WORK ITEM -> Leave out every picture and set down, exactly, the lines below from the one holding "font-style: italic ->" up to and including the one holding "html: none ->".
[[ GIVEN RECORDS open ]]
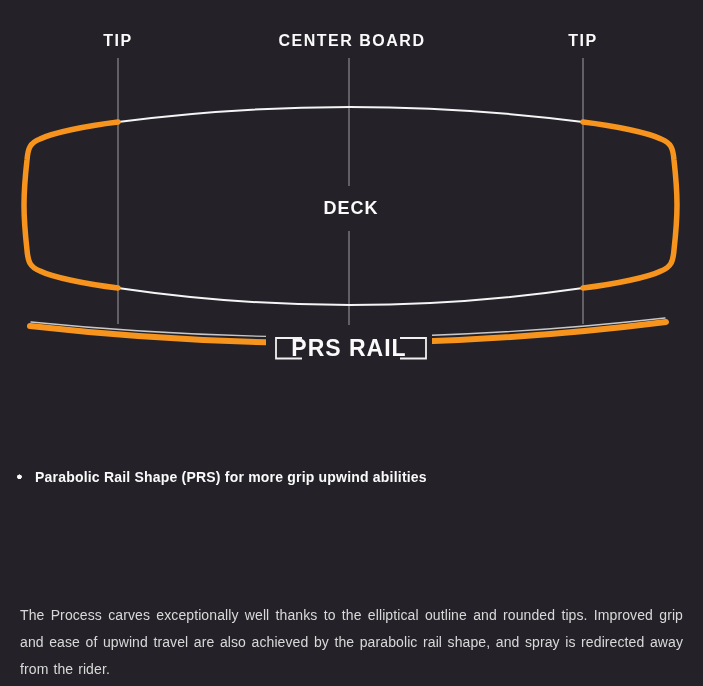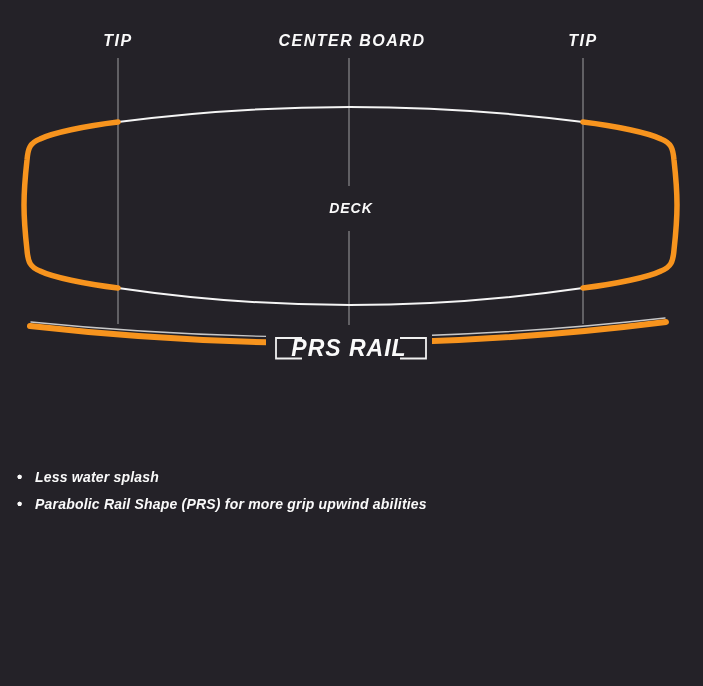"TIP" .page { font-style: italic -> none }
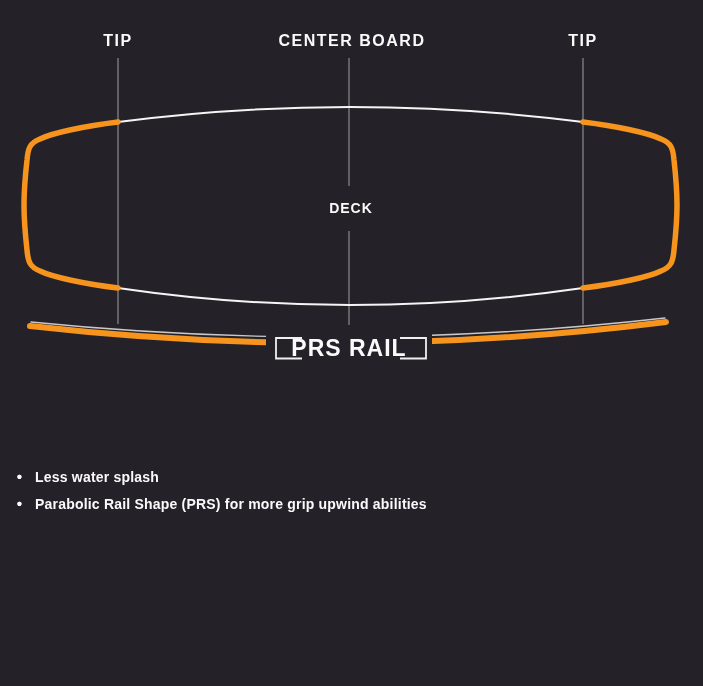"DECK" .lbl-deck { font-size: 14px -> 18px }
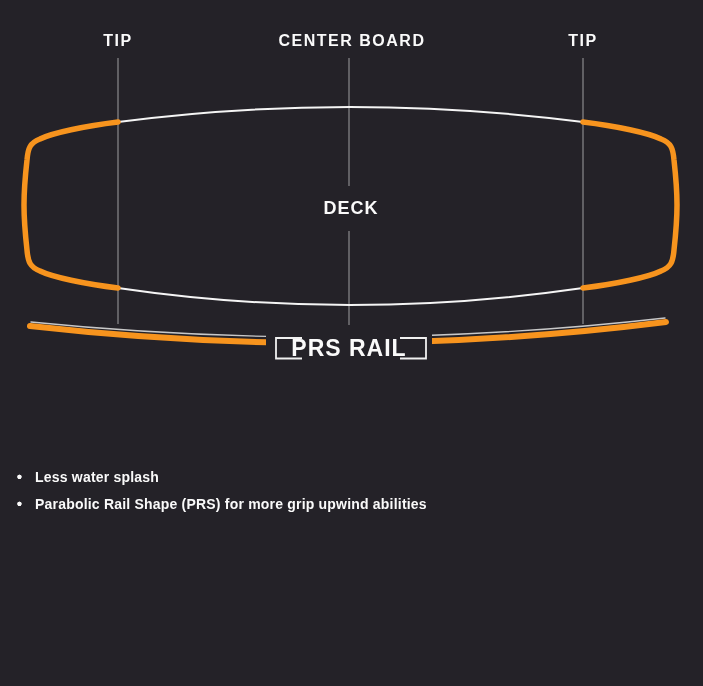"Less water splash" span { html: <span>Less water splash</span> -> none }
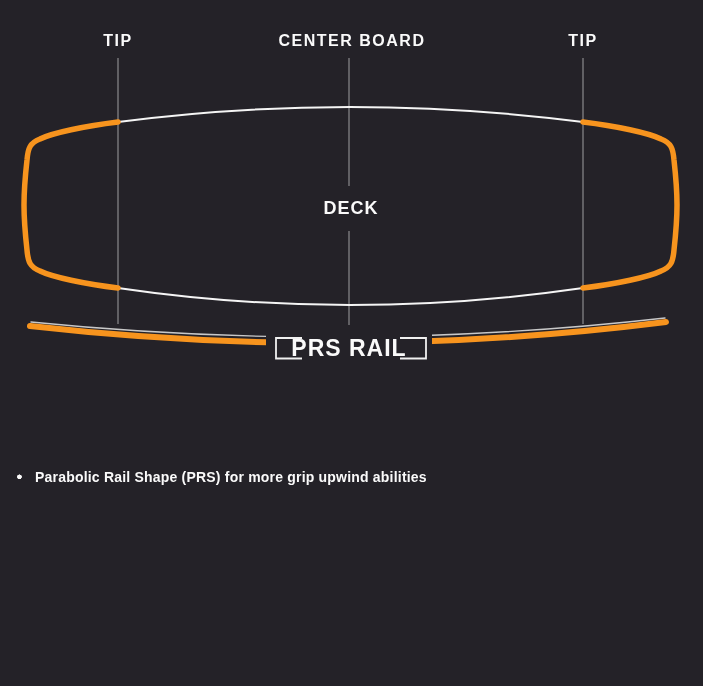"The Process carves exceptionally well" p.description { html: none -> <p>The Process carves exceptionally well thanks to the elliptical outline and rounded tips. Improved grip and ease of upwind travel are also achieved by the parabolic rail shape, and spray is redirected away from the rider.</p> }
[[ GIVEN RECORDS closed ]]
[[ GIVEN RECORDS open ]]
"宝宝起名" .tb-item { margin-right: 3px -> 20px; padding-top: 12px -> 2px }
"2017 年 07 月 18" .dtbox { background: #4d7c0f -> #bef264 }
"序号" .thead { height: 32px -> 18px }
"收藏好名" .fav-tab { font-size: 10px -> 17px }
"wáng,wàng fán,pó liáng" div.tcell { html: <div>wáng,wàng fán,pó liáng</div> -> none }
[[ GIVEN RECORDS closed ]]
ANSWER BOX ->
"TIP" .page { font-style: italic -> none }
"DECK" .lbl-deck { font-size: 14px -> 18px }
"Less water splash" span { html: <span>Less water splash</span> -> none }
"The Process carves exceptionally well" p.description { html: none -> <p>The Process carves exceptionally well thanks to the elliptical outline and rounded tips. Improved grip and ease of upwind travel are also achieved by the parabolic rail shape, and spray is redirected away from the rider.</p> }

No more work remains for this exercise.